I sometimes think, when I see a dead person, (or talk to quite a few living ones) of Shel Silverstein's song:
"Oh the slithereedee
has crawled out of the sea,
he may catch all the others
but he won't catch me,
no you won't catch me old slithereedee,
you may catch all the others
but you wo
Brilliant, Jonathan! You probably know the Famous Last Words of the Civil War (USA) general who looked over the parapet and said "don't worry men, they couldn't hit a barn door at this dis "
though the Silverstein is more scary!
Positioning death as avoidable or macabre is not only useless, it is slow psychological poison. It helps neither the "consumer" or the business person. (Then why is almost all death-marketing that way?) On the other hand, making something trite and irrelevent out of it is just as dangerous.
Both are precisely what I aim to avoid with this new initiative. It's certainly a fresh take on the matter. Take a look, Charles, see what you think.

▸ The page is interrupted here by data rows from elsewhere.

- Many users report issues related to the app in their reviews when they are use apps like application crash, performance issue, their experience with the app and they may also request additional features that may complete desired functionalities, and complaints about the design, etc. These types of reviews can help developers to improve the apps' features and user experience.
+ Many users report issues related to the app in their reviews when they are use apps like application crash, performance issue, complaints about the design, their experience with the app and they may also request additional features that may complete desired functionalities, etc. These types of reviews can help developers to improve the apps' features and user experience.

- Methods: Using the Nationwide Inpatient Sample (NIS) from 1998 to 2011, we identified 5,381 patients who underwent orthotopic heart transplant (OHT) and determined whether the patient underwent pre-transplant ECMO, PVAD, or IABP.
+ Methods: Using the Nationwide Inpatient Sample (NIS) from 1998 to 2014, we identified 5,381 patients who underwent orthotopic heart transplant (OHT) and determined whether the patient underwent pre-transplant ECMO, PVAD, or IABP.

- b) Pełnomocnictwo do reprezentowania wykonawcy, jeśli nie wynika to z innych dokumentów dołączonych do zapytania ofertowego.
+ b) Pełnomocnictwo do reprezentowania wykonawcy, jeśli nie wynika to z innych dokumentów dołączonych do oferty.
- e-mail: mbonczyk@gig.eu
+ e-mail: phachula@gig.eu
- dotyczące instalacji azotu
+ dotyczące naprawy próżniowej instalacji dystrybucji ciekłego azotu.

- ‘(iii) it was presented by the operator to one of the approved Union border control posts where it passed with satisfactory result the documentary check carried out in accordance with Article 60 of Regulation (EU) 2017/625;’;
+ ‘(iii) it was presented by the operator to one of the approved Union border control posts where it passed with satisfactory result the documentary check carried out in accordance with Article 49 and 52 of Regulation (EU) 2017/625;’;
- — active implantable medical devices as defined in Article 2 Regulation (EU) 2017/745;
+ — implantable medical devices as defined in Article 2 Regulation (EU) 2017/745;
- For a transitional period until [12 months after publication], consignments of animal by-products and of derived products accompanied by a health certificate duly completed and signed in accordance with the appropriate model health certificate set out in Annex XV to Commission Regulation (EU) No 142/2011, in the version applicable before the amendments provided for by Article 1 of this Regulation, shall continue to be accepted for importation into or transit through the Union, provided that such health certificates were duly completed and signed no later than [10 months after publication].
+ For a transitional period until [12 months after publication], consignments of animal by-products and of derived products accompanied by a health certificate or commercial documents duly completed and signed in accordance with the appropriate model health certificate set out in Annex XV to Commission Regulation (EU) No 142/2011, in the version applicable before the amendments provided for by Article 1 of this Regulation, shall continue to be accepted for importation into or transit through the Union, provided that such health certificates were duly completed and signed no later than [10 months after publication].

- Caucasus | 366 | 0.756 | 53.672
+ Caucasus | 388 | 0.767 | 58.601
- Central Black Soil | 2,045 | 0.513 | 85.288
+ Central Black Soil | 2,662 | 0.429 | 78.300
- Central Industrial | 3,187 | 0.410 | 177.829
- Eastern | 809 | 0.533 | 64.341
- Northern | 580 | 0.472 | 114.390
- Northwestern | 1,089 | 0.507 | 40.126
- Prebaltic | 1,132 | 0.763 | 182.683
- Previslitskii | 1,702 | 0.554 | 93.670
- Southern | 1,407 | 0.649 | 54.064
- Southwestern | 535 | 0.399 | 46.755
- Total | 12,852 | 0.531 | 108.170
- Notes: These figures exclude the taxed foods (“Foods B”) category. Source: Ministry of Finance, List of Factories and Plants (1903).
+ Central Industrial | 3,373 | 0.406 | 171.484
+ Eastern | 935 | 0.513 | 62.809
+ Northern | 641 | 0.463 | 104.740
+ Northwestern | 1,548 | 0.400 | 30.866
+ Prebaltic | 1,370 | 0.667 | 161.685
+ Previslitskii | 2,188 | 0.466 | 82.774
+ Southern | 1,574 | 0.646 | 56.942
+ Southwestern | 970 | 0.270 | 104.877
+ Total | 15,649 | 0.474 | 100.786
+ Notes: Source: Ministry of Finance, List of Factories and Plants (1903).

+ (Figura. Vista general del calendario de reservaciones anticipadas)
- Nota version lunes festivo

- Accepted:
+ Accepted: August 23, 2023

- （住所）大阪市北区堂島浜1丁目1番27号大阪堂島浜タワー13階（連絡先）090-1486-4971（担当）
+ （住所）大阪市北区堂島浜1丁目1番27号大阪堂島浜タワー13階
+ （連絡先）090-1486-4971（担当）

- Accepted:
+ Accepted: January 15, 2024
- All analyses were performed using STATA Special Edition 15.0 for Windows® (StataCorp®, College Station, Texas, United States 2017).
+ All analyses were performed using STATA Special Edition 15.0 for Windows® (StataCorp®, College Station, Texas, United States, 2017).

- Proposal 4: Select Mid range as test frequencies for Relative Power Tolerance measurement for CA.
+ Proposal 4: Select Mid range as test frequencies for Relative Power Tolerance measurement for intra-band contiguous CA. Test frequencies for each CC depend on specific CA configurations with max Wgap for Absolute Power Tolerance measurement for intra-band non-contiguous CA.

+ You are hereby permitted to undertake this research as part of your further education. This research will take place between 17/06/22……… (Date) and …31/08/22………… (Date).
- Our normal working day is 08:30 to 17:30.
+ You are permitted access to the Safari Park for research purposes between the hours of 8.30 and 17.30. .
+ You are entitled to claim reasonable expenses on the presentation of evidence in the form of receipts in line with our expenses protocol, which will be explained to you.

http://perpetuaspassages.com
Thomas
I agree that Mr Katz misses the point.
There has been plenty of research to prove that a repeated message or name gets more business. Why else would the local funeral director put the same ad in the local paper every week? This is "brand awareness" rather than "creating demand". Personally, I think it's a powerful message and I think that the only people unlikely to use that FD are the ones killed in road accidents, especially if they were distracted by that hearse.
I'm just surprised that a funeral director has got a spare hearse that he/she can leave lying around as an advert. Surely that's not the most efficient use of the company's resources?